* Given data *
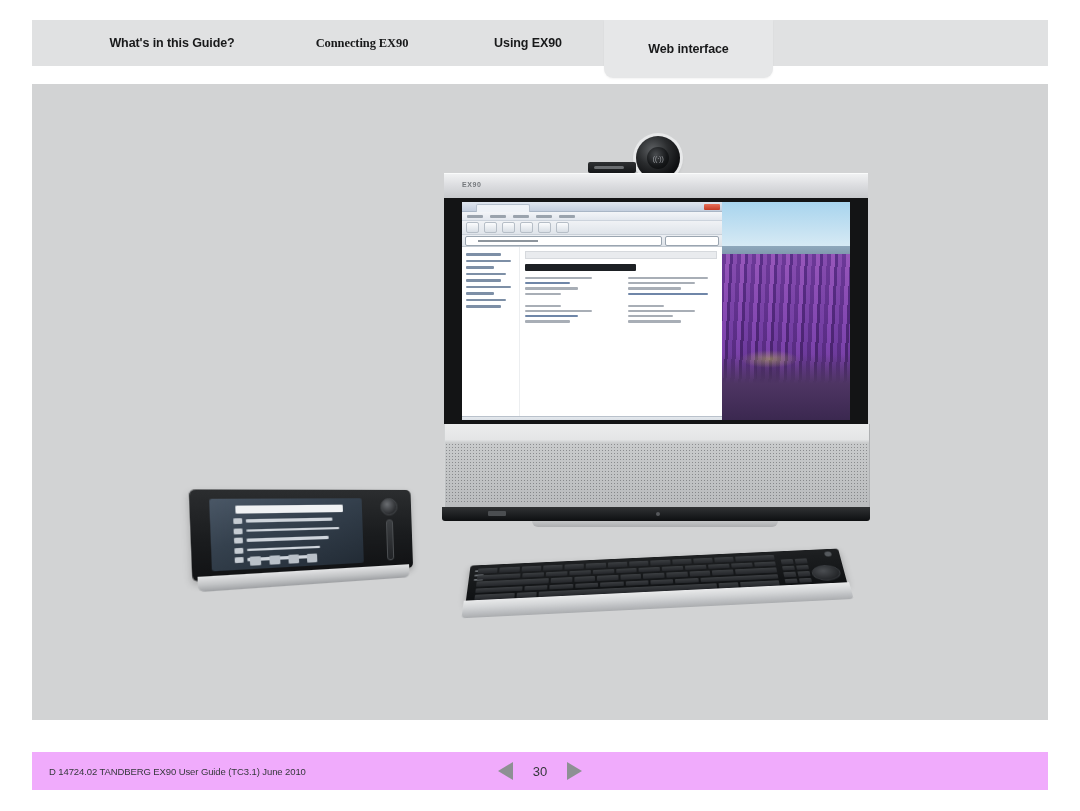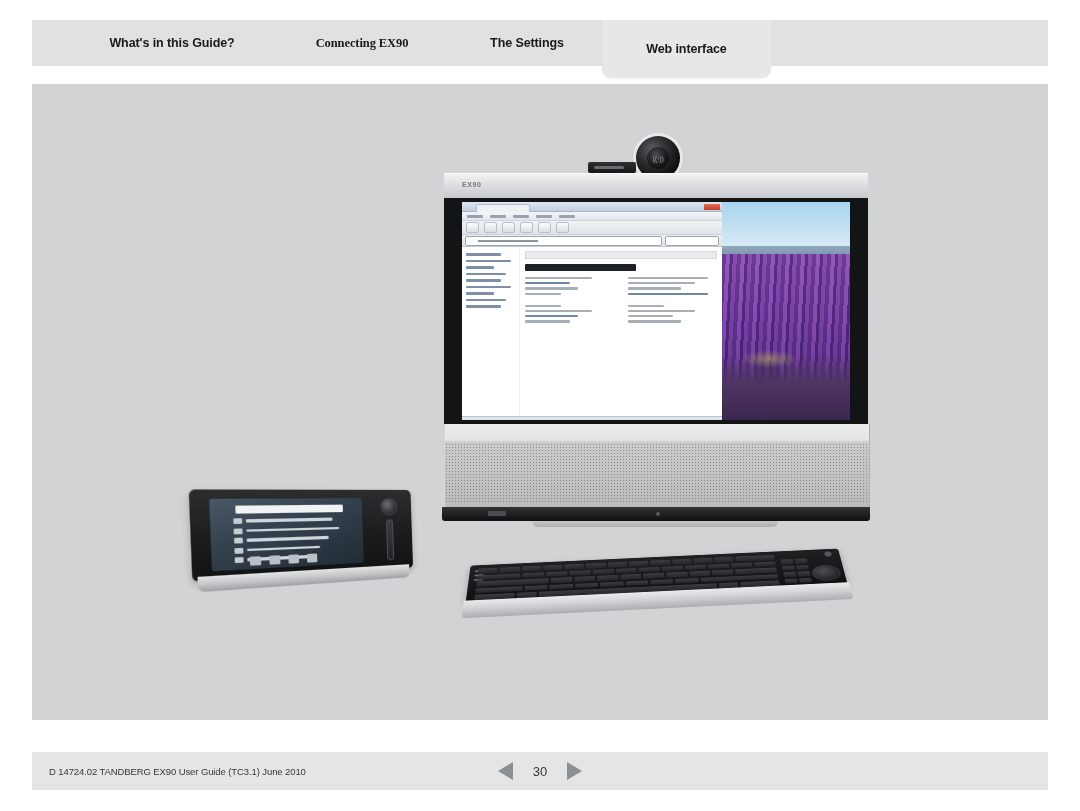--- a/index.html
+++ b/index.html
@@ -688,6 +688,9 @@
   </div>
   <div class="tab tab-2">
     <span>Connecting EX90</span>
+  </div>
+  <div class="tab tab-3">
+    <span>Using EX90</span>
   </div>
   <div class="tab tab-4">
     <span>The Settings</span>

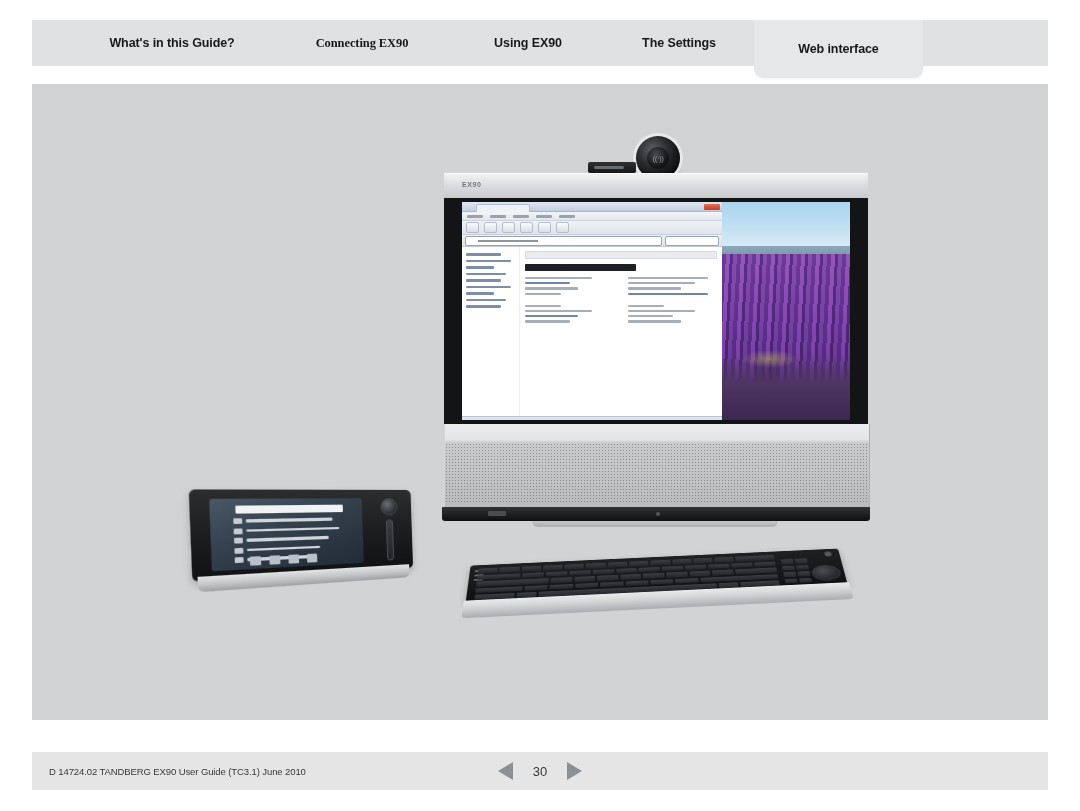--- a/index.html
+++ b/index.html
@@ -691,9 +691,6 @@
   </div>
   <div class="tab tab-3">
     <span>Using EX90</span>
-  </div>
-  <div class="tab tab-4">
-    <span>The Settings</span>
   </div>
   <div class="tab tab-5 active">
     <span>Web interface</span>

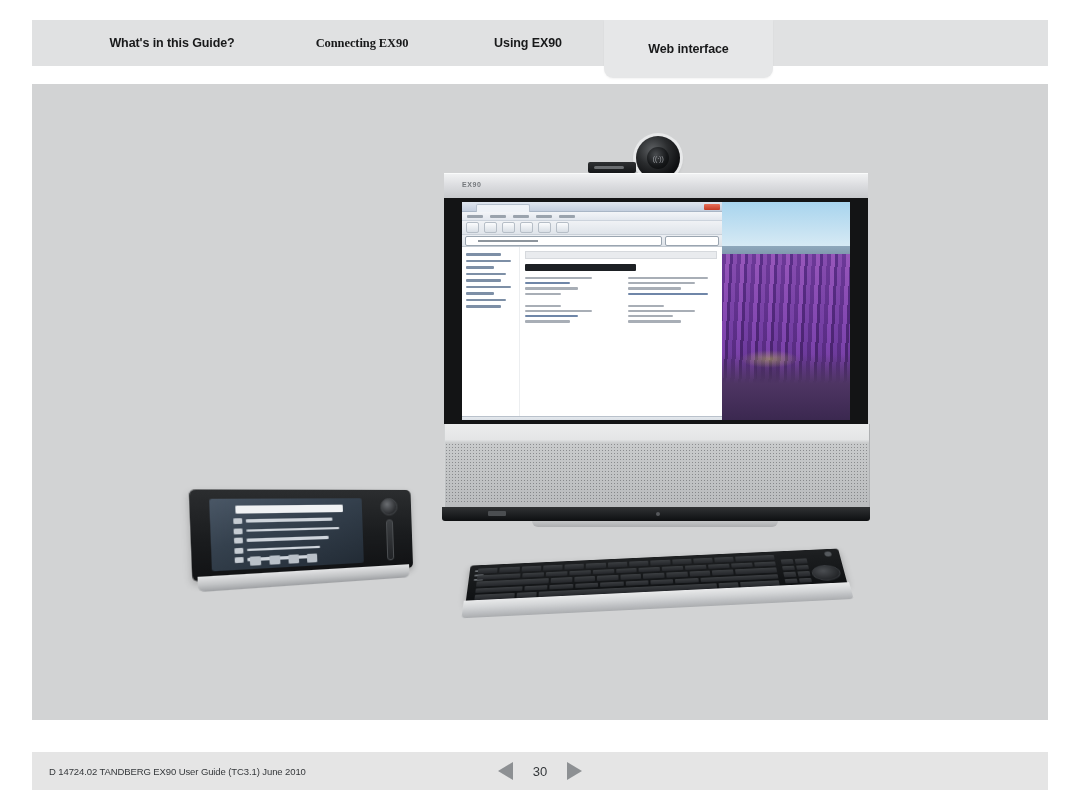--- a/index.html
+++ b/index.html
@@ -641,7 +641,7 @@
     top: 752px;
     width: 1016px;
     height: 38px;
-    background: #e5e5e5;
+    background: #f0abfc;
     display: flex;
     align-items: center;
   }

* Assignment *
If a line of the listing above contains "class", pick it out and copy it.

* Final answer *
   <div class="tab tab-2">
+  <div class="tab tab-3">
   <div class="tab tab-4">
   <div class="tab tab-3">
-  <div class="tab tab-4">
   <div class="tab tab-5 active">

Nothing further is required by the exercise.